帝国訪問準備2
帝国に向かうにあたり、サラたちは立場的に自身の紋章がついている貴族用の馬車を使うように指示される。御者はアルベールに任せて、馬車にはサラとリリーが乗り、ハリーとミーナとリリアナが騎乗であるが、馬車を引くのはアルベール用のソンとリリー用のセンであり、サラ用のハンは乗り手が居ないまま馬車の近くを並走することになった。
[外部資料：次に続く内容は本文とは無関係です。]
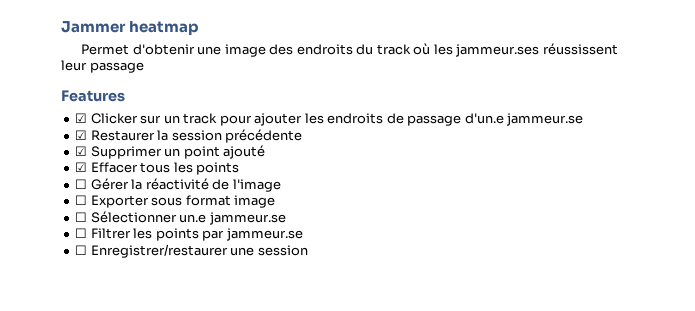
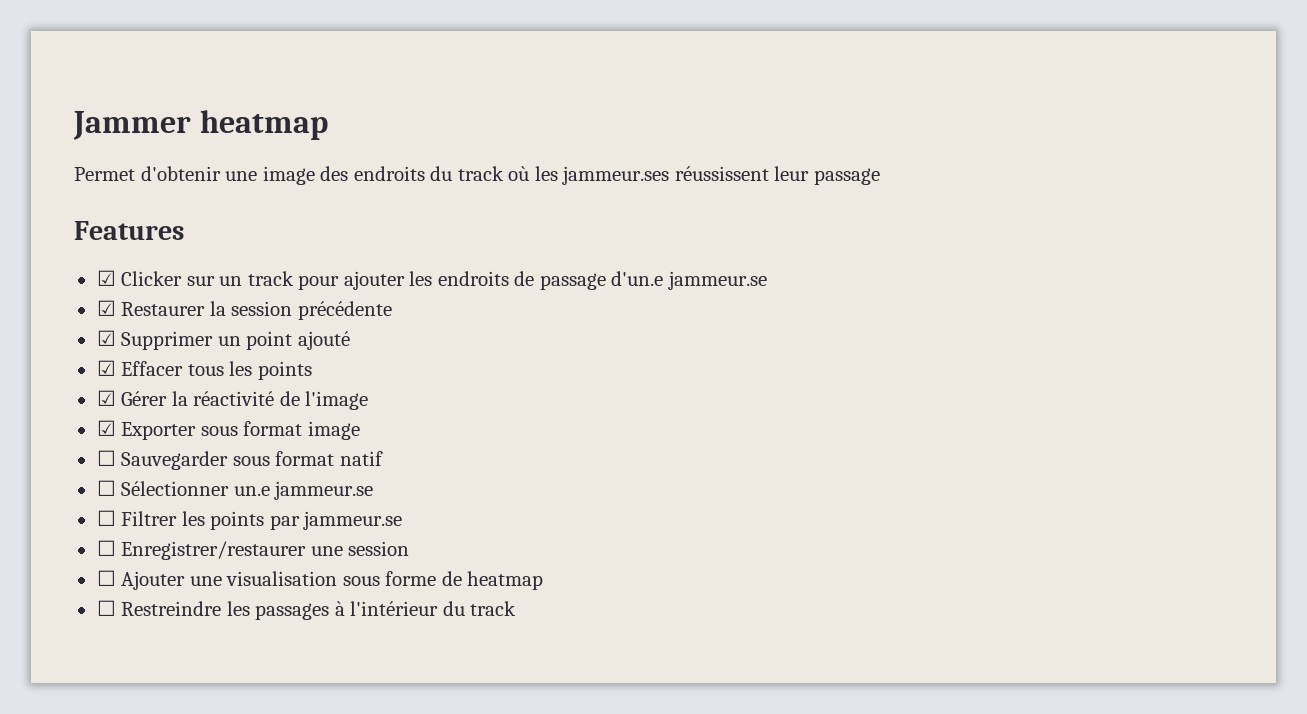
- ☐ Gérer la réactivité de l'image
+ ☑ Gérer la réactivité de l'image
- ☐ Exporter sous format image
+ ☑ Exporter sous format image
+ ☐ Sauvegarder sous format natif
+ ☐ Ajouter une visualisation sous forme de heatmap
+ ☐ Restreindre les passages à l'intérieur du track

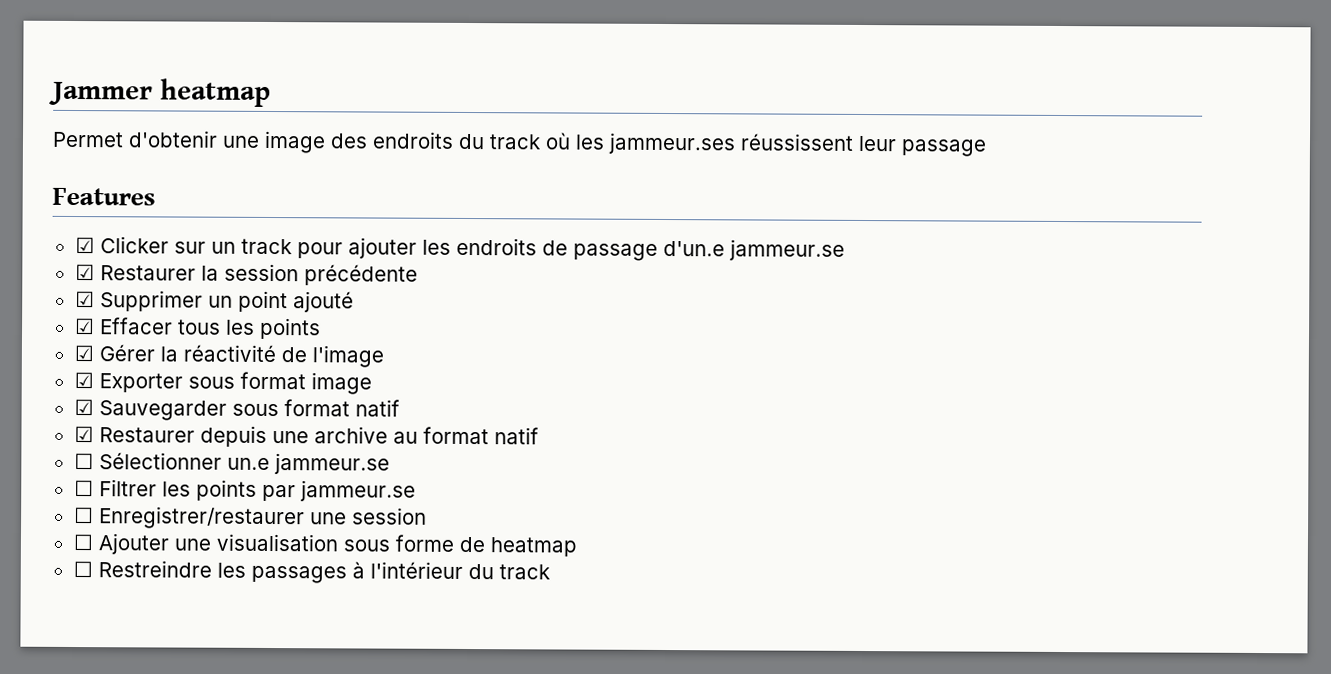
- ☐ Sauvegarder sous format natif
+ ☑ Sauvegarder sous format natif
+ ☑ Restaurer depuis une archive au format natif

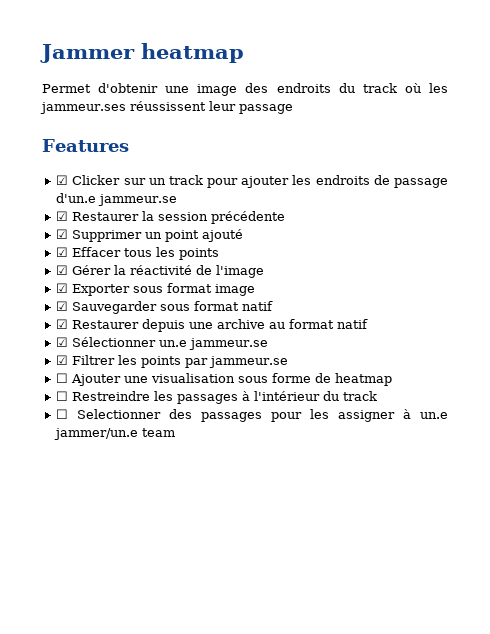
- ☐ Sélectionner un.e jammeur.se
+ ☑ Sélectionner un.e jammeur.se
- ☐ Filtrer les points par jammeur.se
+ ☑ Filtrer les points par jammeur.se
- ☐ Enregistrer/restaurer une session
+ ☐ Selectionner des passages pour les assigner à un.e jammer/un.e team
サラたちはローブや革鎧のまま、王城で他の外交官たちと合流する。
「今回の正使であるテオドナ・モンブリー法衣伯爵である」
「副使であるクリミーユ・タンプ法衣子爵である。我々は外交官である文官であるので、ドラセム殿、武官としての働きを期待する」
「エドガール・ユニオール騎士爵です。護衛隊長を務めます。よろしくお願いします」
「サラ・ドラセム法衣子爵です。経験もない未熟者ですのでどうぞよろしくお願いいたします」
「今回の戦争ではドラセム殿が大活躍であったと聞いている。ただ、戦後処理については外交官の我々に任せて貰おう」
「もちろんです。よろしくお願いいたします」
その後、今回の護送相手である帝国軍の元司令官と副官のもとに移動する。
身分を踏まえて捕虜ではあっても、それなりの馬車であった。武器はもちろん取り上げているが、かなり自由に行動できる程度の足かせだけである。
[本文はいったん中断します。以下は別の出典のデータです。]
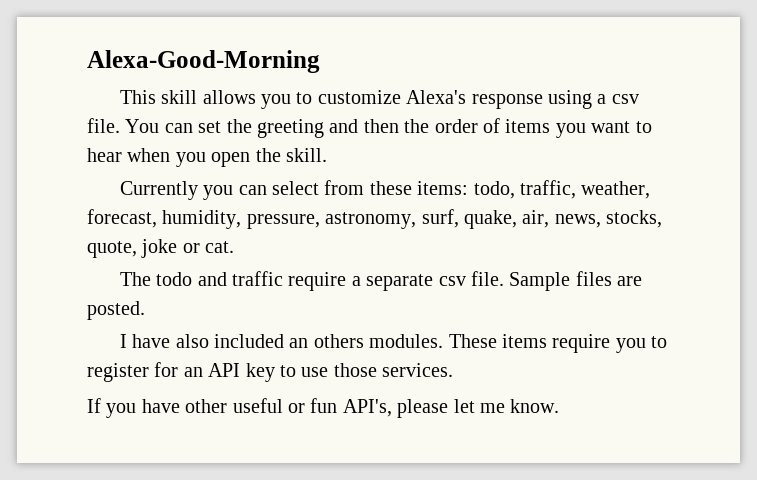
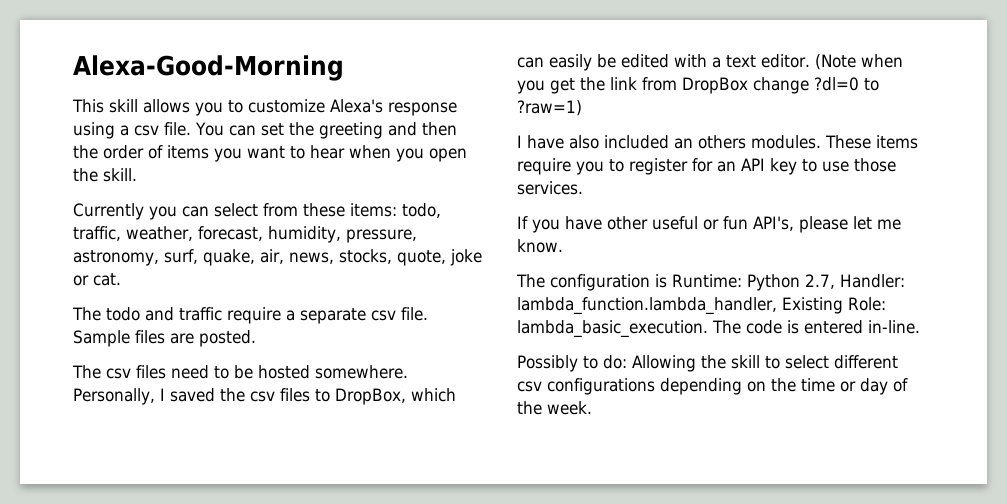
+ The csv files need to be hosted somewhere. Personally, I saved the csv files to DropBox, which can easily be edited with a text editor. (Note when you get the link from DropBox change ?dl=0 to ?raw=1)
+ The configuration is Runtime: Python 2.7, Handler: lambda_function.lambda_handler, Existing Role: lambda_basic_execution. The code is entered in-line.
+ Possibly to do: Allowing the skill to select different csv configurations depending on the time or day of the week.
「ふむ。今日は仮面をしていないのだな、魔女よ。意外と若く綺麗な顔をしていたのだな」
「ベンタイン伯爵、仮にも子爵とのことですよ、この我々を捕縛した強い銀髪魔女は。あまり失礼なことをしないように気をつけましょう」
「はい、サラ・ドラセム子爵です。帝都まで同行させて頂きますのでよろしくお願いいたします」
「ふん!」
「はい、よろしくお願いいたしますね」
と、司令官であったベンタイン伯爵と、副官であったトリアン子爵との顔合わせも終える。
サラの馬車以外に、正使、副使それぞれの馬車、捕虜の馬車、食料などの馬車、事務官の馬車がそれぞれ2台、正使、副使の従士以外にもそして護衛隊の騎馬が十数人というそれなりの規模の旅団になった。